Across all five configurations, HI functions as a universal core condition, confirming physical health as a prerequisite. GT appears as a supporting element (peripheral condition) in most pathways. CP acts as a key social facilitator, serving as a peripheral condition in four of the pathways (Solution 1, 2, 4, and 5), while its absence defines the solitary nature of Solution 3. Notably, OD appears as either irrelevant or explicitly absent across all solutions, suggesting that successful play configurations generally preclude heavy reliance on structured organisational support.
While fsQCA configurations express equifinal routes using AND (•) to combine conditions and OR (+) to link pathways, standard minimisation often results in overlapping pathways that can complicate interpretation (Ragin, 2008). In our study, initial Solutions 1 and 2 shared identical conditions (HI, GT, CP, BE, LN, AG) except for the variation between ∼FI and IP. This overlap obscures the distinct roles of financial freedom versus intrinsic motivations. To resolve this, we applied Ragin’s (2008) clarification method, which assigns overlapping coverage exclusively to specific recipes. Although this yields non-minimal expressions, it isolates the unique contribution of each pathway, providing a sharper contrast between mechanisms driven by FI and those driven by IP. The clarified recipes are:
Supported Ecosystem (Solution 1 and 2: HI•CP•GT•BE•LN•AG•(∼FI + IP)): This mainstream pathway combines the highest coverages, characterised by a comprehensive support package: strong health (HI), social connection (CP), and a supportive built environment (BE), alongside the presence of psychological stimuli (LN, AG). Within this ecosystem, Solution 1 represents individuals engaging in play lacking financial stimuli (∼FI), relying heavily on the supportive infrastructure itself. Solution 2 captures cases where an IP acts as the key enhancer within this well-supported context.
Solitary-Focused (Solution 3: HI•∼CP •∼OD•GT•∼IP•BE•LN•AG): This pathway is unique as it explicitly negates Collective Participation (∼CP) and an Intrinsic Playful Mindset (∼IP). It demonstrates that even without social interaction or a playful attitude, FOAs can achieve high engagement through robust environmental support (BE) and health (HI), coexisting with LN and AG. This points to a functional, solitary route to play facilitated primarily by infrastructure.
Resilient (Solution 4 and 5: HI•CP• ∼OD•GT•∼BE•∼FI (∼IP•∼LN•AG + IP•LN•∼AG)): This pathway characterises a resilient mode of engagement.

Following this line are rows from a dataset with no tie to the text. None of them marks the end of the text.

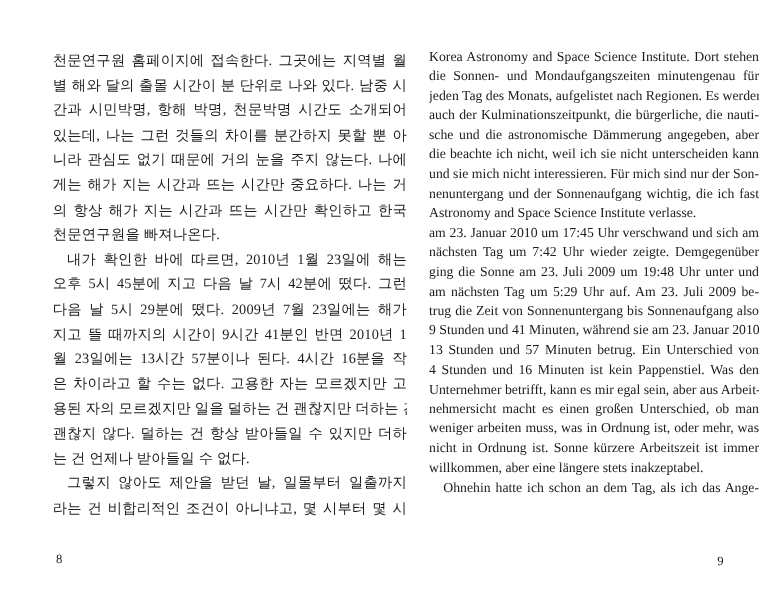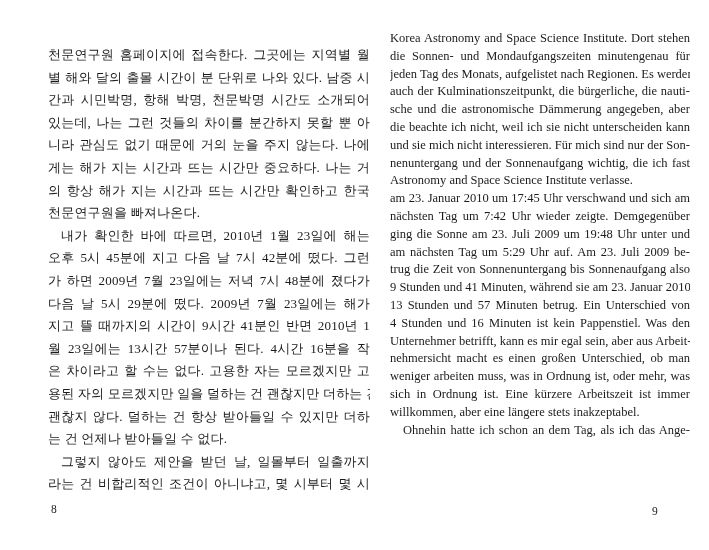"Korea Astronomy and Space Science" .de { top: 30px -> 43px }
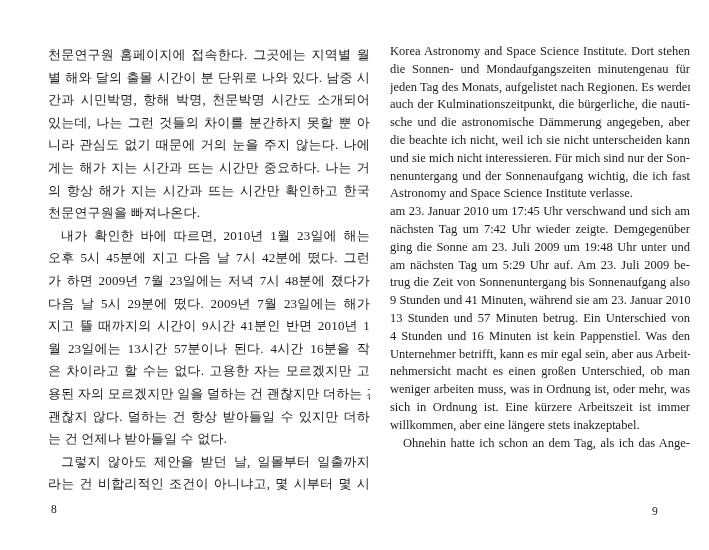"가 하면 2009년 7월 23일에는" div.line { html: <div>가 하면 2009년 7월 23일에는 저녁 7시 48분에 졌다가</div> -> none }
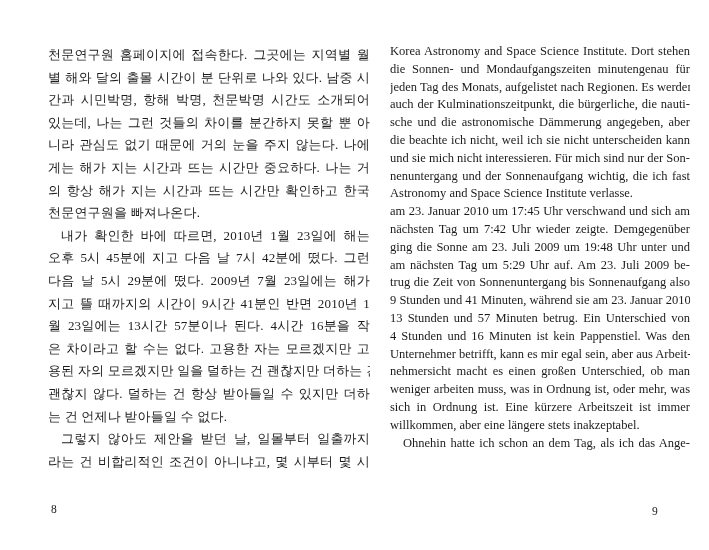"sich in Ordnung ist. Eine" div.line { text: sich in Ordnung ist. Eine -> nicht in Ordnung ist. Sonne }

Despite the absence of supportive infrastructure (∼BE) and organisational scaffolding (∼OD), FOAs sustain participation through distinct internal configurations. Solution 4 reveals a route independent of FI, where physical health (HI), social connectedness (CP), and specific psychological conditions (∼LN, AG) create a self-sustaining ecosystem for play. Solution 5 identifies the IP as a critical cognitive buffer mitigating environmental constraints, ensuring engagement is driven by internal motivation rather than external affordances.

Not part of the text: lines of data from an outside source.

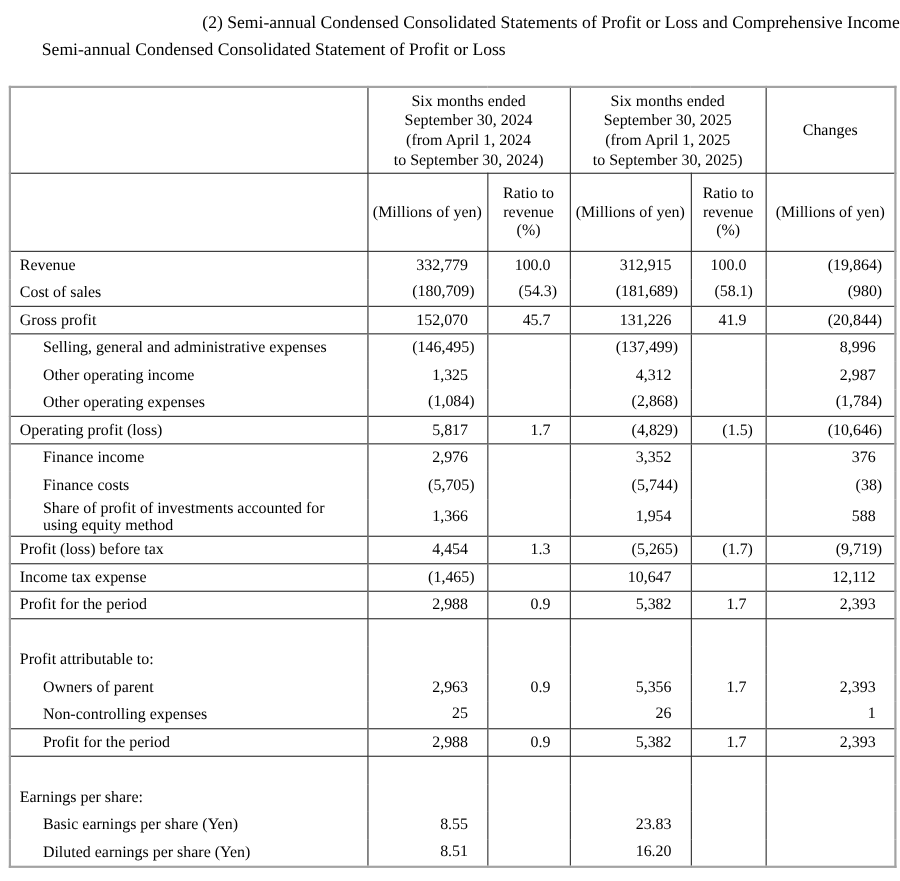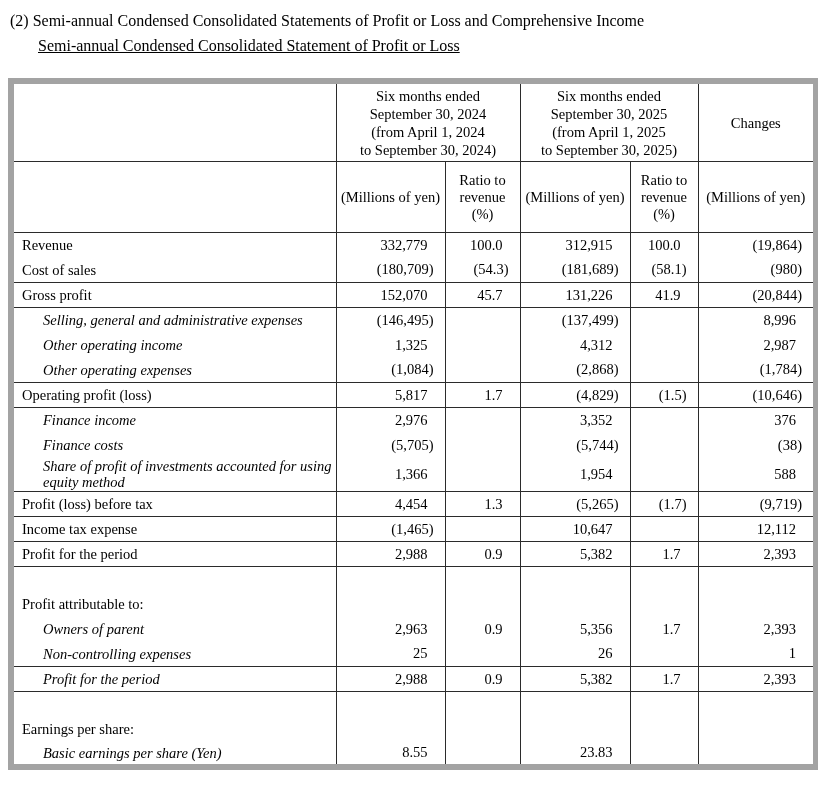"(2) Semi-annual Condensed Consolidated" .title { padding-left: 10px -> 0; text-align: none -> right }
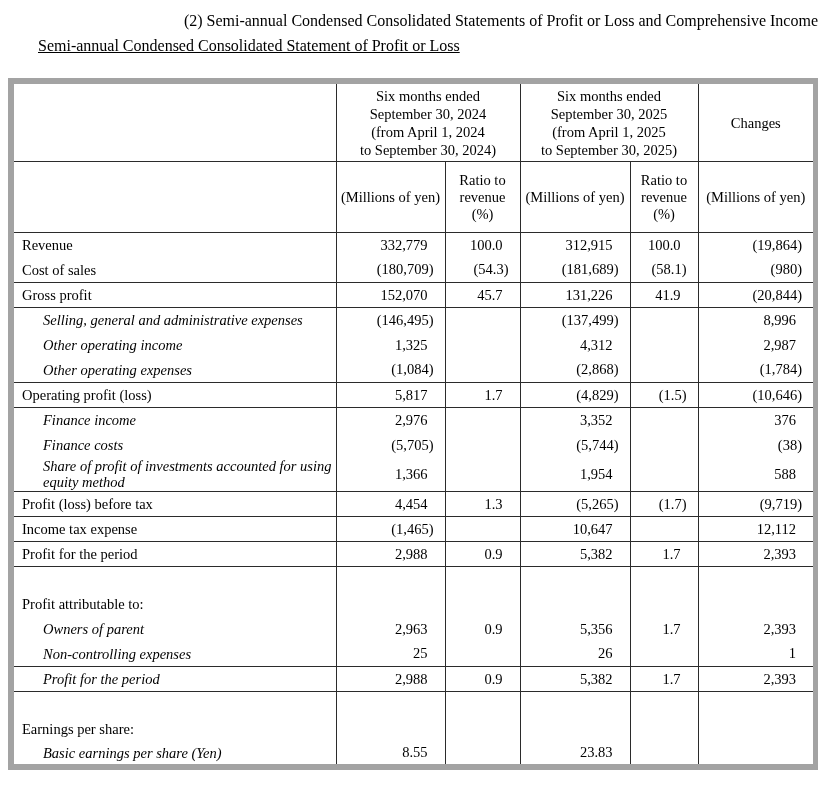"Semi-annual Condensed Consolidated" .subtitle { text-decoration: underline -> none }
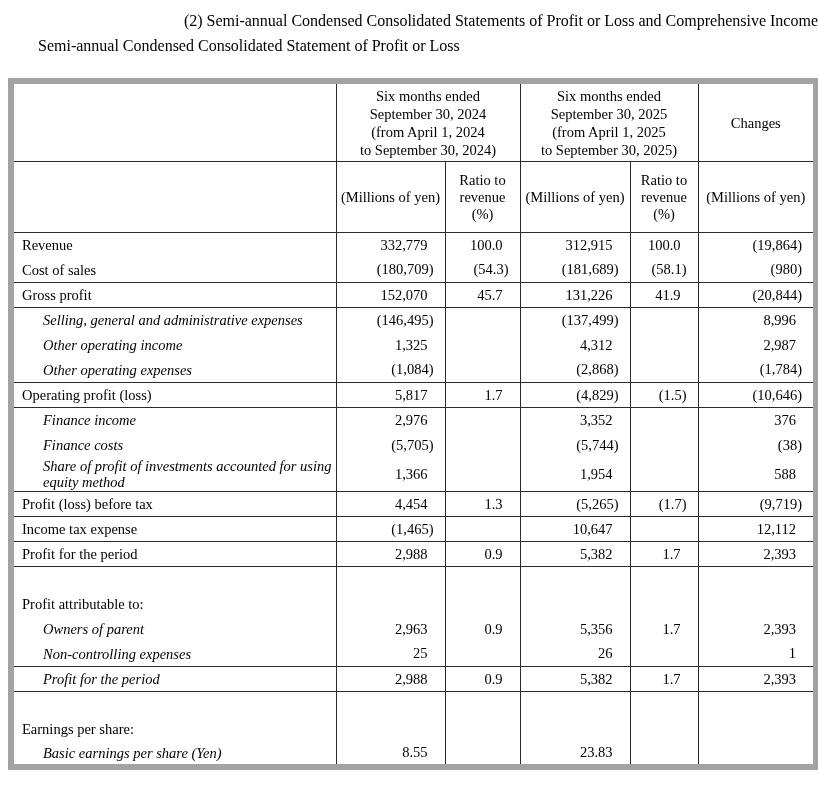"Six months ended" table.statement { border: 6px solid #a3a3a3 -> 2px solid #a3a3a3 }
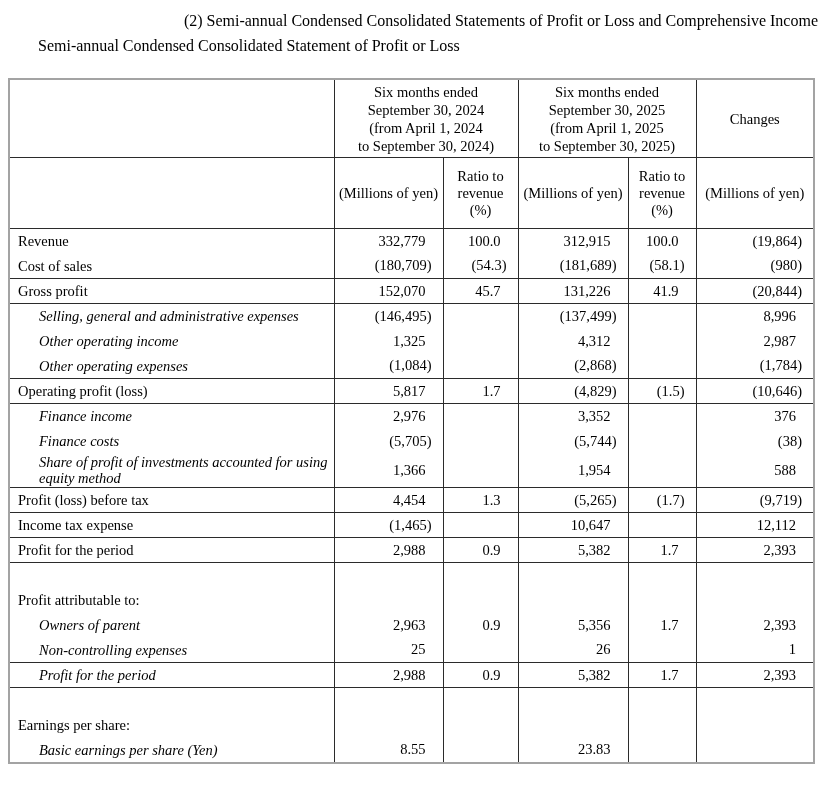"Selling, general and administrative" td.label.ind { font-style: italic -> none }
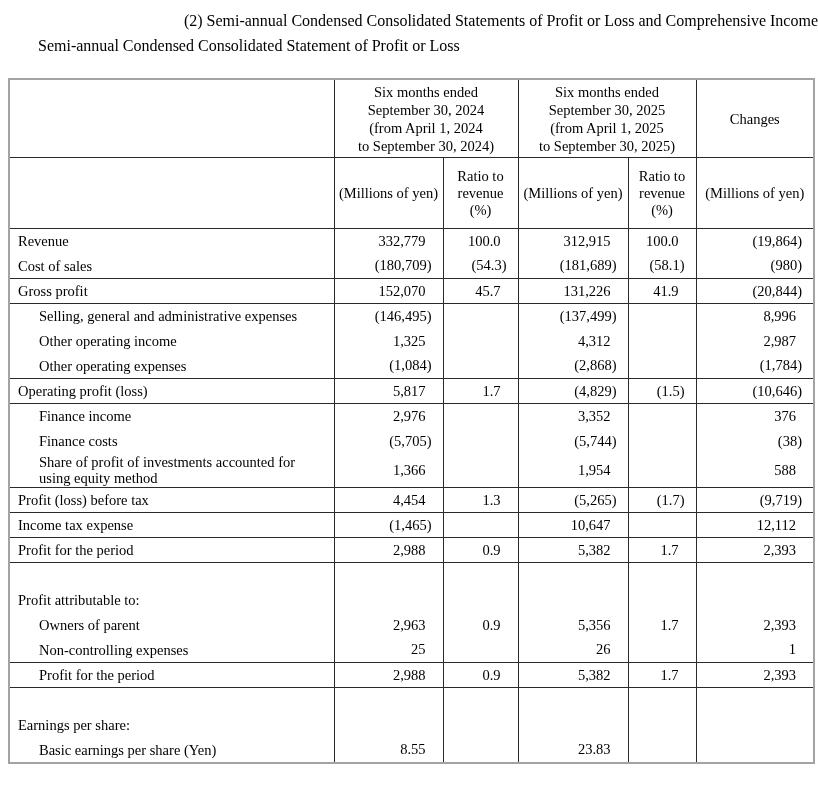"Diluted earnings per share (Yen)" tr { html: none -> <tr> <td>Diluted earnings per share (Yen)</td> <td>8.51</td> <td></td> <td>16.20</td> <td></td> <td></td> </tr> }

Micro-level insights into play enablers and barriers
Table 3(b–d) presents the sufficient configurations resulting from the analysis of sub-factors. For the BE subfactors, Table 3(b) identifies four pathways (coverage: 0.7396), with Safety and Security as a universal prerequisite. The results reveal a dichotomy between Microclimate-driven (Solutions 1 and 2) and Infrastructure-driven (Solutions 3 and 4) environments. Solution 2 achieves the highest consistency (0.9358), indicating that a comfortable microclimate, when synergised with supportive Amenities, Aesthetics, and Safety, is highly effective in sparking play. This aligns with FOAs’ frequent mentions of preferring air-conditioned indoor spaces or breezy outdoor areas. Conversely, Solution 1 demonstrates that play remains probable even without Amenities and Aesthetics, provided the Microclimate and Safety conditions are favourable.

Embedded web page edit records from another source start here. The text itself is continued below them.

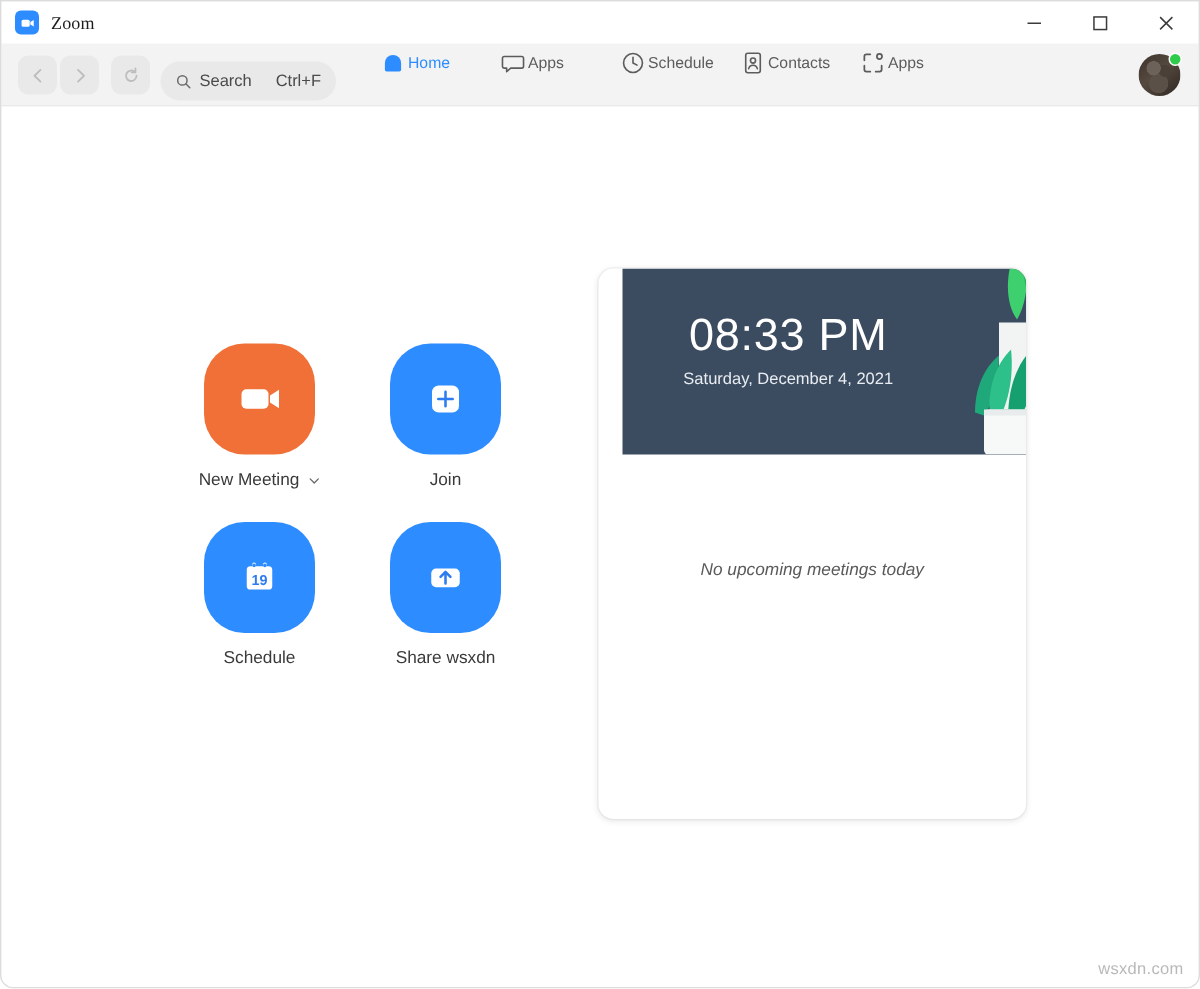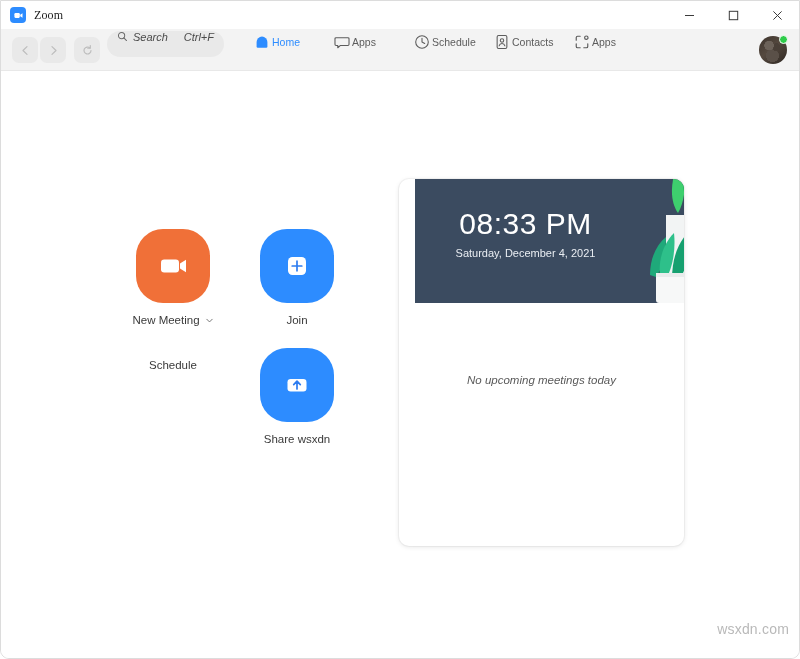"Search" #search-pill { align-items: none -> center; font-style: italic -> none; top: 2px -> 12px }
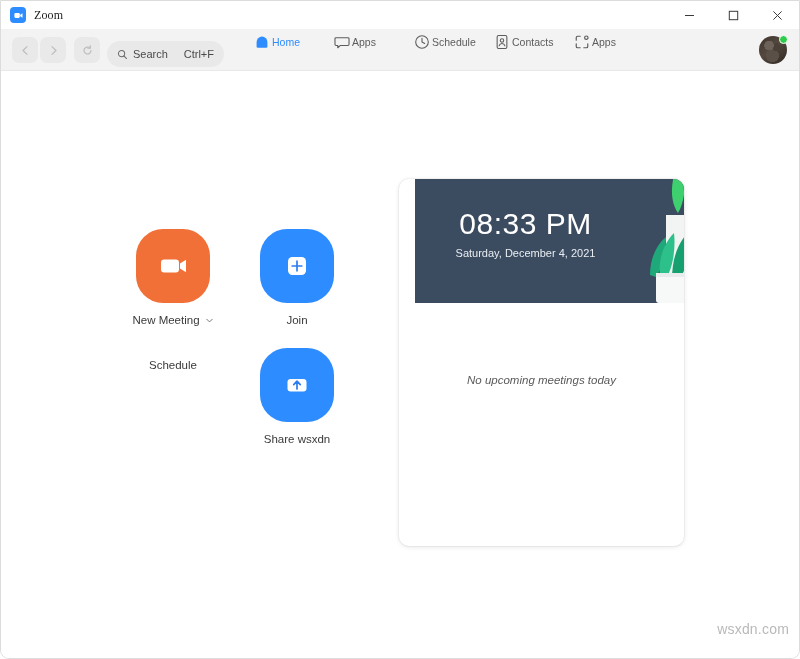"19" div.squircle { html: none -> <div> <svg> <rect></rect> <rect></rect> <rect></rect> <rect></rect> <rect></rect> <text>19</text> </svg> </div> }
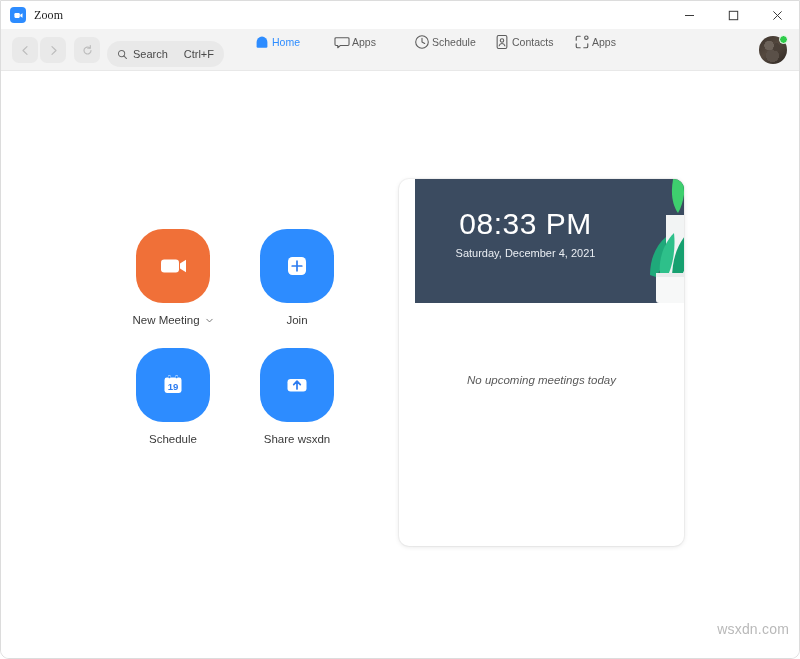"wsxdn.com" #watermark { bottom: 21px -> 6px; font-size: 14px -> 11px }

Table 3(c) elucidates paths driven by loneliness-related factors (coverage: 0.9368). A core condition across all six solutions is the presence of Interaction Accessibility. In most paths, this is paired with the absence of a Solitude Preference. However, Solution 4 presents a distinct ‘Autonomous solitary’ profile: interaction capacity co-occurs with a core Social Stability and, uniquely, the presence of a Solitude Preference. Rather than seeking new connections, these women lean into their Community Familiarity to enjoy their privacy. For them, play is not a compensation for isolation, but a chosen engagement to navigate social loss comfortably. Finally, Solutions 2 and 3 (highest raw coverage: 0.7453 and 0.8682), demonstrate that FOAs utilise their interaction capacity by employing Active Coping Strategies and benefitting from Freedom from Caretaking.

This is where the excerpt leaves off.